▶ _AIM OF THE TASK_
Out of the data below, copy every line with the string "hidden".

(TASK DATA begins)

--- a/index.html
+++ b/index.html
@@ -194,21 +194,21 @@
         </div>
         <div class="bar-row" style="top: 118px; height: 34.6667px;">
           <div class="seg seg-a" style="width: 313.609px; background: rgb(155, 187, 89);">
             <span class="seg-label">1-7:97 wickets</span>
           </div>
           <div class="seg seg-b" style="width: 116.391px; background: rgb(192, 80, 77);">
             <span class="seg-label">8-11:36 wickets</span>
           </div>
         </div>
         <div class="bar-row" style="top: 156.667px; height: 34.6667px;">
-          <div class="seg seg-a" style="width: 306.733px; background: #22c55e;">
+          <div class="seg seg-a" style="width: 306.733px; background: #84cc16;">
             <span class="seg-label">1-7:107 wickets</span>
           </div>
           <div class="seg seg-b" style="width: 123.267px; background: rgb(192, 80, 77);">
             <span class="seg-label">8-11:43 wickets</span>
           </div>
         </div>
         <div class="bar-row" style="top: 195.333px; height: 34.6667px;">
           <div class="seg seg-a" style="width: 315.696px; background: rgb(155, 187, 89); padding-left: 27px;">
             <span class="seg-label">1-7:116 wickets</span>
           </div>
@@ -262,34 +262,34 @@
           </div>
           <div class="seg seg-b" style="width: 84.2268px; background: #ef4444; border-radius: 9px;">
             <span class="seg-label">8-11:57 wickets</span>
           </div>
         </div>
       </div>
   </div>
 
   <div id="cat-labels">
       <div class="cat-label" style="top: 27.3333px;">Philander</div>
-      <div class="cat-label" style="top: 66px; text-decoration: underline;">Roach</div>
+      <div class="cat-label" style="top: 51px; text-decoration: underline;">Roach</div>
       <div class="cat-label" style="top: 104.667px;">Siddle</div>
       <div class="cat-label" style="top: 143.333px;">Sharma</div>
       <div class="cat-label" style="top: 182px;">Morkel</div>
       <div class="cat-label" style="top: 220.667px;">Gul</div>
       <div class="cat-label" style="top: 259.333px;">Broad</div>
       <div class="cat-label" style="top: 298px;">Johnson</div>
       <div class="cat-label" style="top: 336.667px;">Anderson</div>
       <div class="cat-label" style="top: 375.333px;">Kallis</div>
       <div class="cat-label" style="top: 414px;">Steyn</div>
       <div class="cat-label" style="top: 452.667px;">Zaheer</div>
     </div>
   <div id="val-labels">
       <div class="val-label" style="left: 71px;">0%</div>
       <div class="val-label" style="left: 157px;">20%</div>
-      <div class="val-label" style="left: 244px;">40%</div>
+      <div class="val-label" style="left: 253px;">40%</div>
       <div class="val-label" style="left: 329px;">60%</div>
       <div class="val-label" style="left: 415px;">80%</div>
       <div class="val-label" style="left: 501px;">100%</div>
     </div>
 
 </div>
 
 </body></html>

(TASK DATA ends)
(TASK DATA begins)

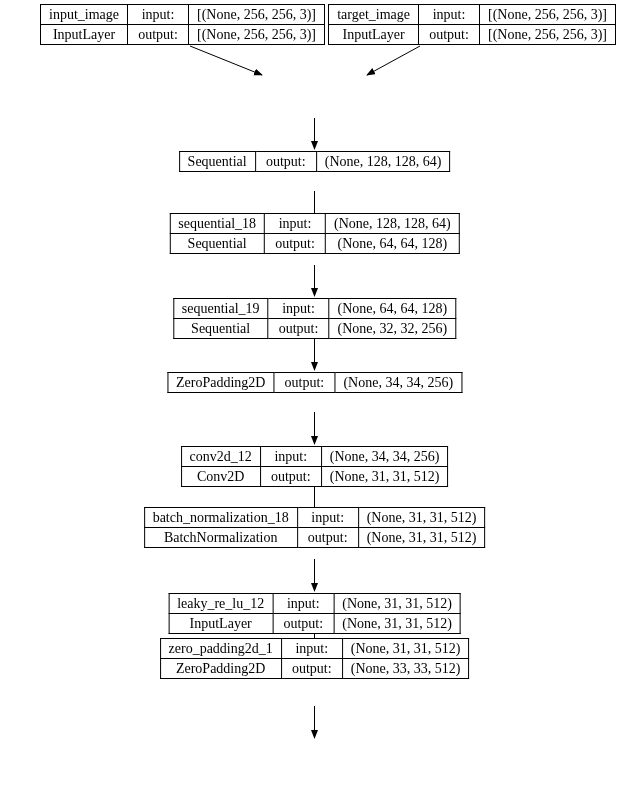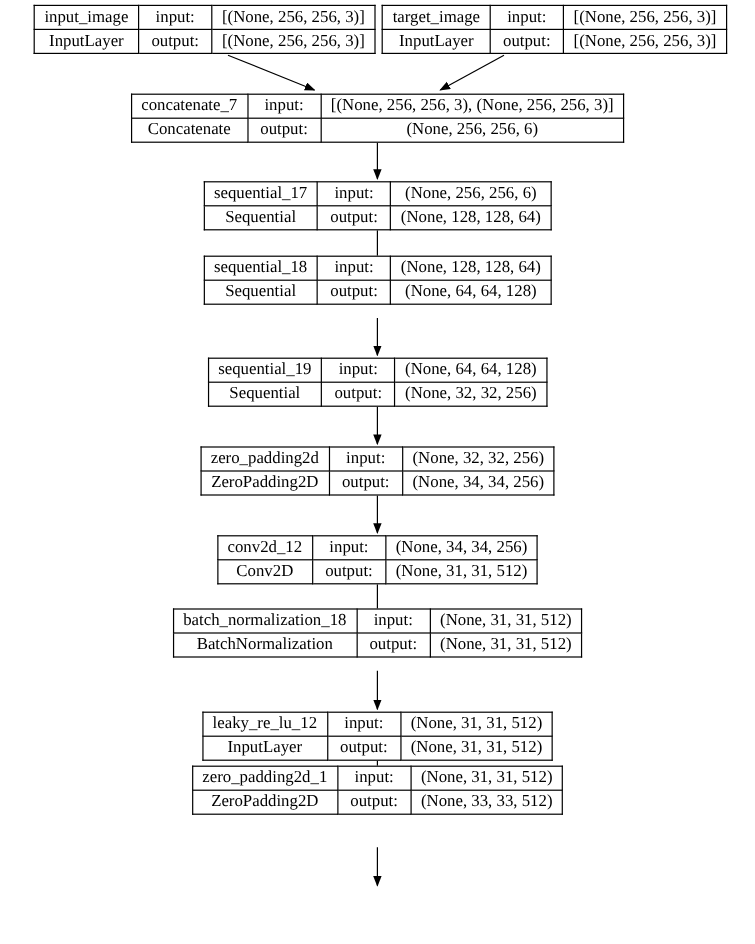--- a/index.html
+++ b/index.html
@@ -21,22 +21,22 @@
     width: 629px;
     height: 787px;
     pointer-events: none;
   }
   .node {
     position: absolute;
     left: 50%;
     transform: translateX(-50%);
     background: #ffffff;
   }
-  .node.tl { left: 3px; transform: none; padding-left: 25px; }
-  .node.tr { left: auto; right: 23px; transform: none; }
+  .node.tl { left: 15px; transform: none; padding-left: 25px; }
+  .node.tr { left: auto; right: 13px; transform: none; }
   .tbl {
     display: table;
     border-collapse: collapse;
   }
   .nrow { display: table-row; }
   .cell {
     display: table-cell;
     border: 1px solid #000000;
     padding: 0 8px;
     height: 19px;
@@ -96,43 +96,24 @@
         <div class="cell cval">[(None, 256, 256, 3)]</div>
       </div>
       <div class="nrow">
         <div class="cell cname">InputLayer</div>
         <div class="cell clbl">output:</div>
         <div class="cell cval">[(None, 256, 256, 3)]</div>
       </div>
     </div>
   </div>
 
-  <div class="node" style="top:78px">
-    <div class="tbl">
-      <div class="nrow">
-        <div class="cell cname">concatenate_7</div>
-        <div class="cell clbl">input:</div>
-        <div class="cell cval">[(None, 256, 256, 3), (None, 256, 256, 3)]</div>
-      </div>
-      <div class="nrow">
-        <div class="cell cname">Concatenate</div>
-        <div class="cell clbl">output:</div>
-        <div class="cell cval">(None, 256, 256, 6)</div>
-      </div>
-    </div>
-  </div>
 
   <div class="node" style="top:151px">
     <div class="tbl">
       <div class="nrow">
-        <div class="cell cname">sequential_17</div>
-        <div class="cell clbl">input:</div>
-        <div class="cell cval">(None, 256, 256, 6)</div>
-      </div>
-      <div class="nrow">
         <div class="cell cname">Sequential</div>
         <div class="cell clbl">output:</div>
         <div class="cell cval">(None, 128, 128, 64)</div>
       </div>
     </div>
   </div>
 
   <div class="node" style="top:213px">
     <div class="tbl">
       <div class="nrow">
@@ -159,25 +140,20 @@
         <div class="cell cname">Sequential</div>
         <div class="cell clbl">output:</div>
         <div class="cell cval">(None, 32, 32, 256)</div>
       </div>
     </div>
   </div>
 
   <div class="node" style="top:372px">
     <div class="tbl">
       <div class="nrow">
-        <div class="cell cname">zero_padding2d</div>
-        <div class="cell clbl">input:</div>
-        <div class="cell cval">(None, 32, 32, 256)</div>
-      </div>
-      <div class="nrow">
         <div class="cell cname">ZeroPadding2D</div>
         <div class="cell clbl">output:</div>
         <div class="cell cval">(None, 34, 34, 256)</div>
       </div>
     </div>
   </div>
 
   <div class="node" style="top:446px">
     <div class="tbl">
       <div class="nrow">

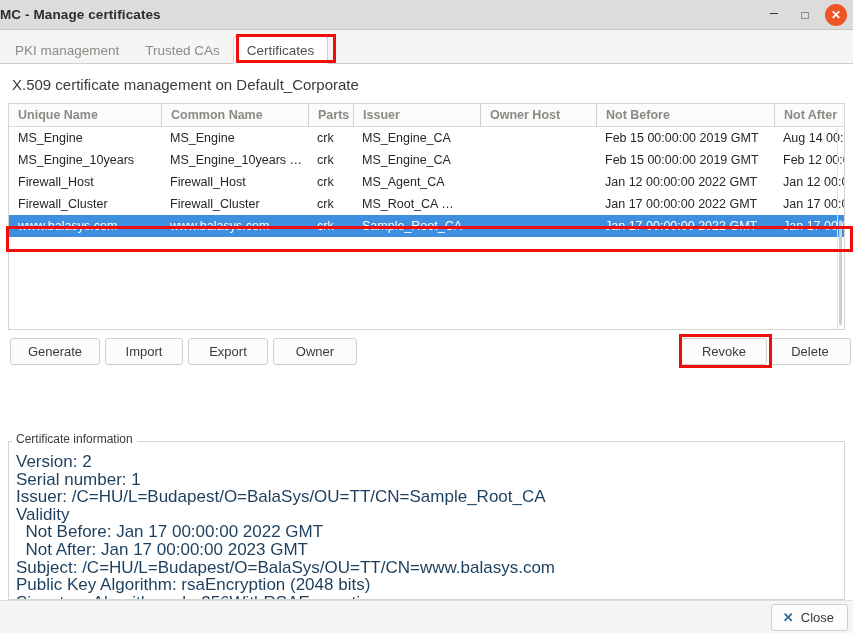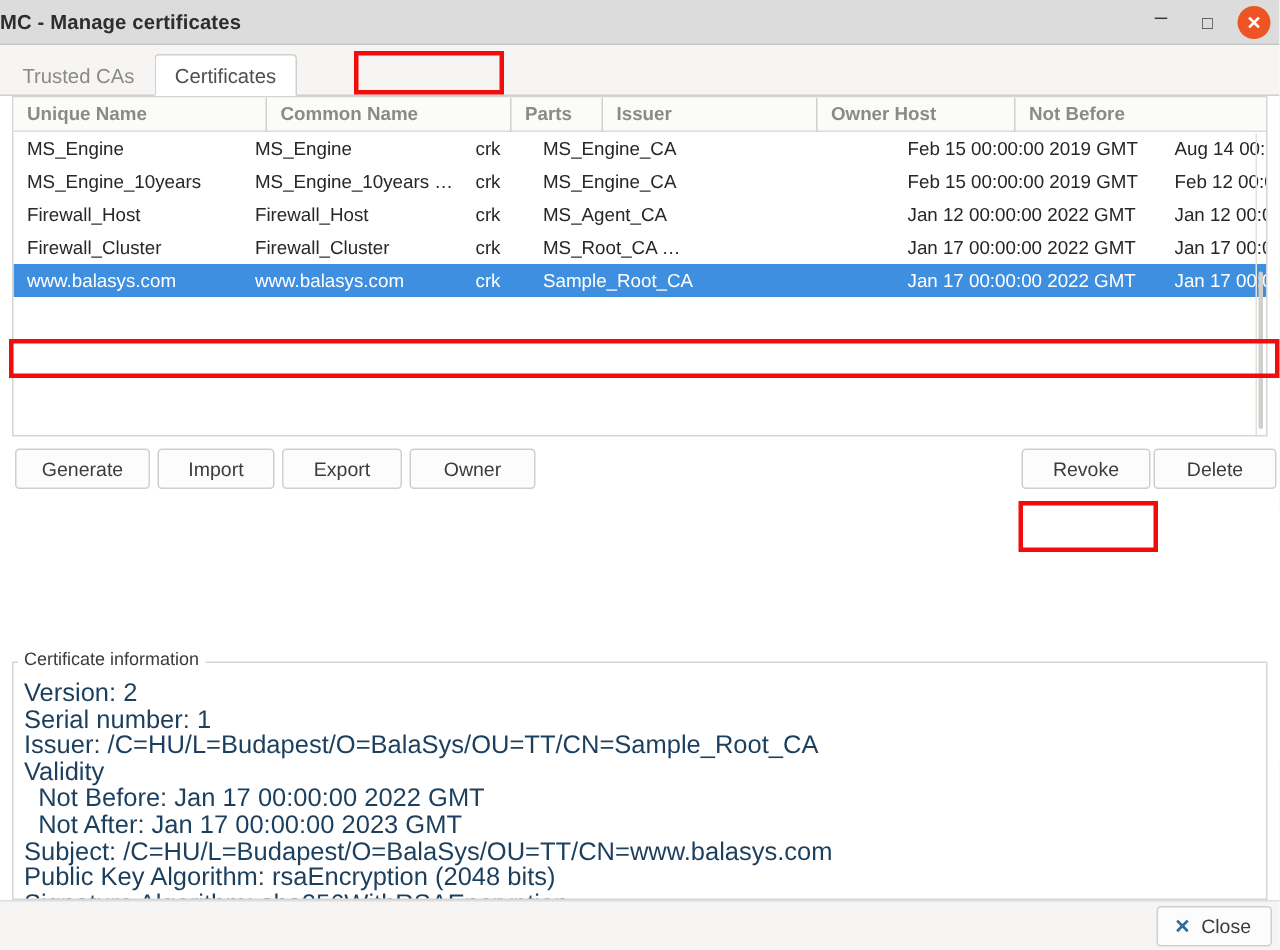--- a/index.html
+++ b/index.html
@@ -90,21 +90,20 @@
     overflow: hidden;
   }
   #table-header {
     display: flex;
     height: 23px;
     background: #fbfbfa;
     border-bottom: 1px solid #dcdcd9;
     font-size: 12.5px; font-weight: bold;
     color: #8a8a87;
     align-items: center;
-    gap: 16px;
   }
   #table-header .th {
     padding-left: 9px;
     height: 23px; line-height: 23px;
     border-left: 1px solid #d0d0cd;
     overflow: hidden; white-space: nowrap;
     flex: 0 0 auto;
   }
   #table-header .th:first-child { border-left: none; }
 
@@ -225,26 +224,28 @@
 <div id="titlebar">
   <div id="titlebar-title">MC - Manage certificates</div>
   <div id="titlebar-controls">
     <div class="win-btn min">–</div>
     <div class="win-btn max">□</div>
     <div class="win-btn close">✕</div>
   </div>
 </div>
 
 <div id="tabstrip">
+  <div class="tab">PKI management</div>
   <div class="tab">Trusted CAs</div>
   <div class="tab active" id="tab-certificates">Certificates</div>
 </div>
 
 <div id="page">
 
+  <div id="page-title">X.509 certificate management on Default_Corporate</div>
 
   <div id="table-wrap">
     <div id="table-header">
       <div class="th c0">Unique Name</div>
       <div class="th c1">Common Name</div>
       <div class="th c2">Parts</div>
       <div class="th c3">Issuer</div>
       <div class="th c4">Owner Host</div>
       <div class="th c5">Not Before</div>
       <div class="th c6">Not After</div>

(TASK DATA ends)

▶ _PROBLEM SOLUTION_
     overflow: hidden;
     overflow: hidden; white-space: nowrap;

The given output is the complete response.